▸ **Exercise directions**:
Nothing but the exact lines from the one containing "discount: 5% = 1591.54 -> 5% = 1673.24" through the last line of the records below belongs in your answer.

#### Data provided

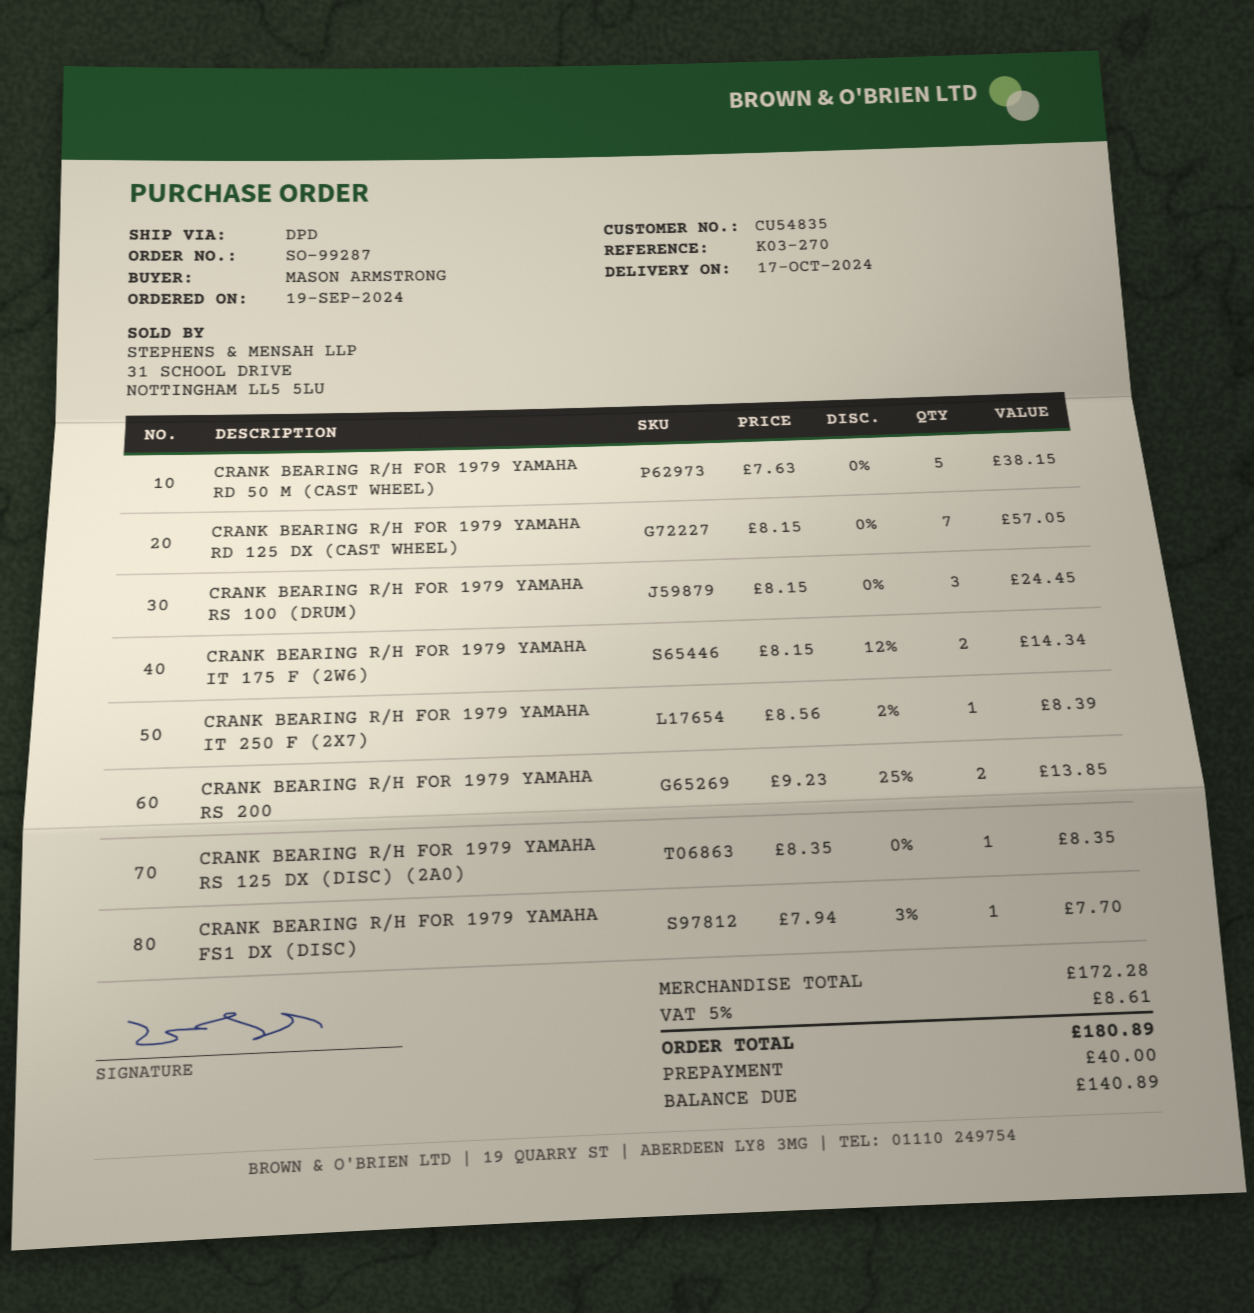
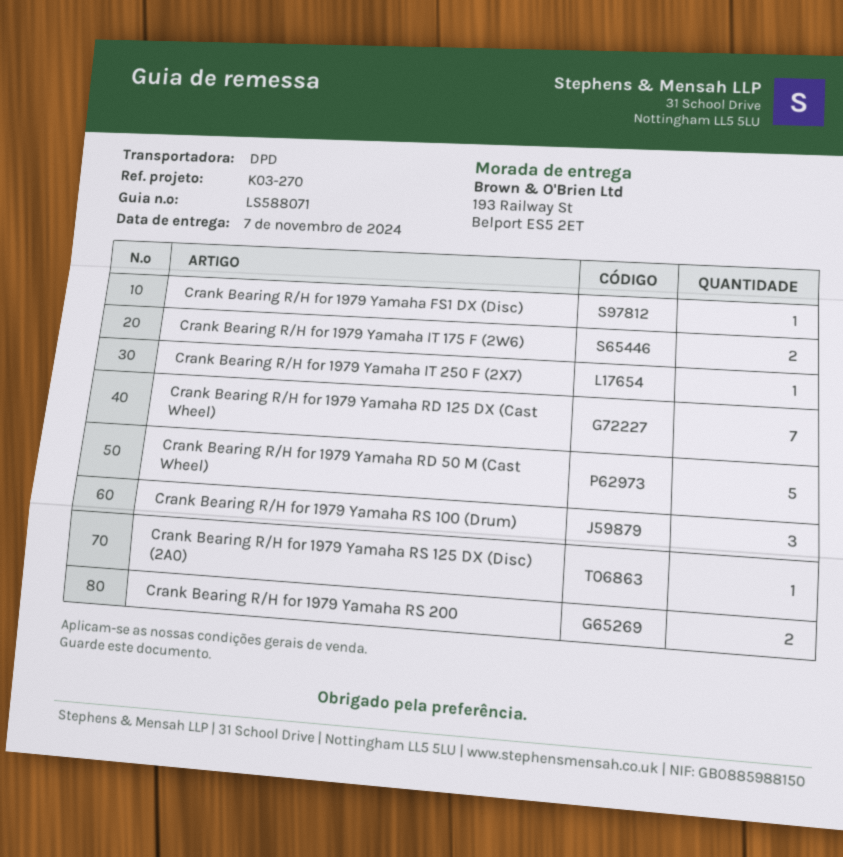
delivery date: 2024-10-17 -> 2024-11-07

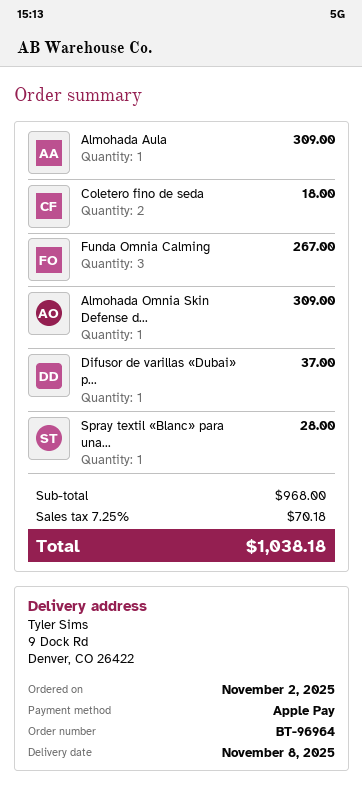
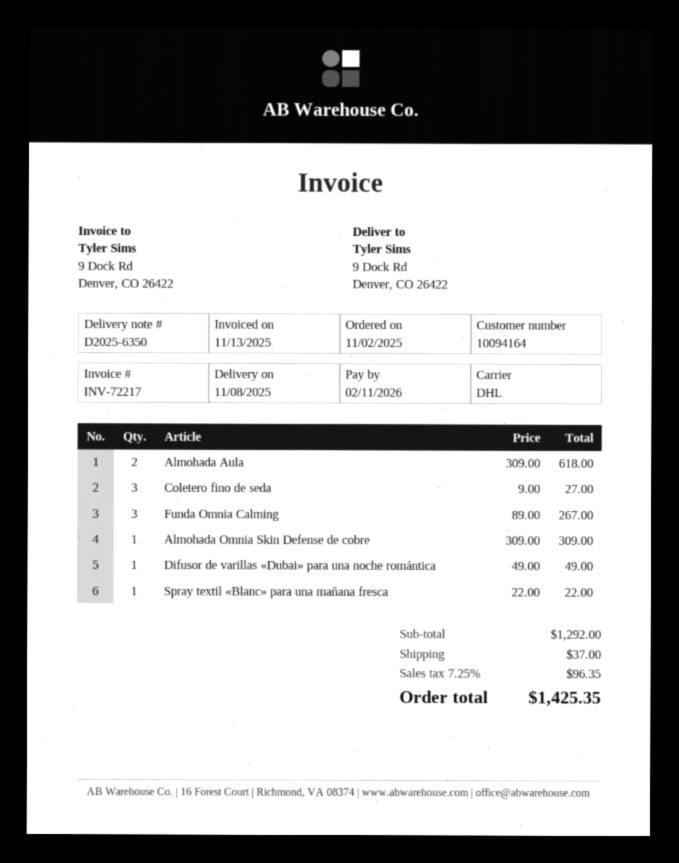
Almohada Aula: 1 for 309.00 -> 2 for 618.00
Coletero fino de seda: 2 for 18.00 -> 3 for 27.00
Difusor de varillas «Dubai» p...: 1 for 37.00 -> 1 for 49.00
Spray textil «Blanc» para una...: 1 for 28.00 -> 1 for 22.00
subtotal: 968.00 -> 1292.00
shipping: none -> 37.00
tax: 7.25% = 70.18 -> 7.25% = 96.35
total: 1038.18 -> 1425.35

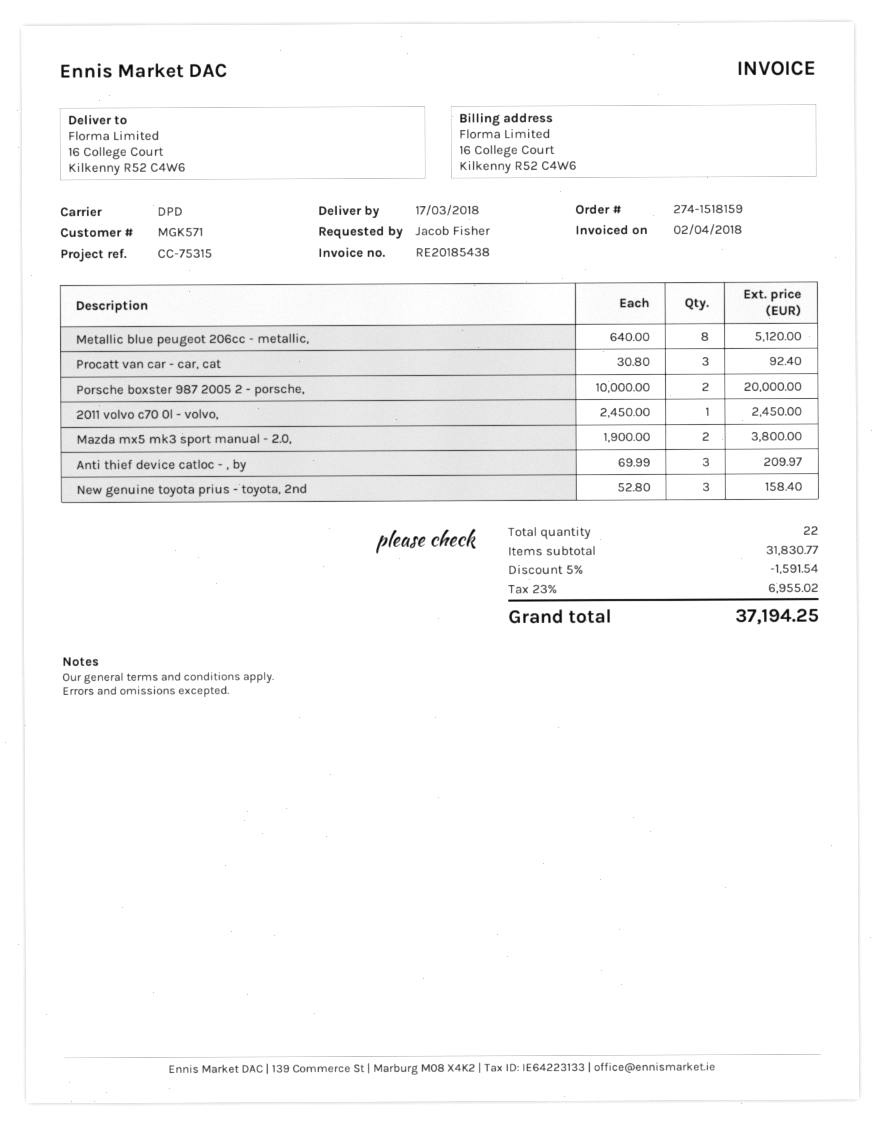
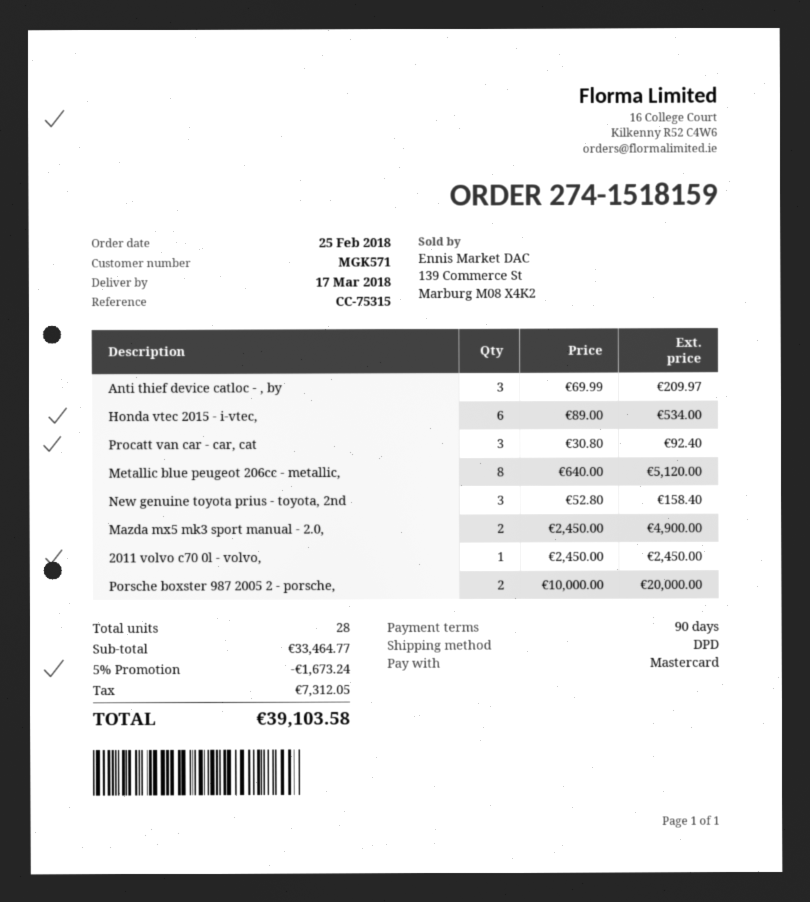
Mazda mx5 mk3 sport manual - 2.0,: 2 x 1900.00 = 3800.00 -> 2 x 2450.00 = 4900.00
Honda vtec 2015 - i-vtec,: none -> 6 x 89.00 = 534.00
total quantity: 22 -> 28
subtotal: 31830.77 -> 33464.77
discount: 5% = 1591.54 -> 5% = 1673.24
tax: 6955.02 -> 7312.05
total: 37194.25 -> 39103.58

########

▸ **Result below**:
discount: 5% = 1591.54 -> 5% = 1673.24
tax: 6955.02 -> 7312.05
total: 37194.25 -> 39103.58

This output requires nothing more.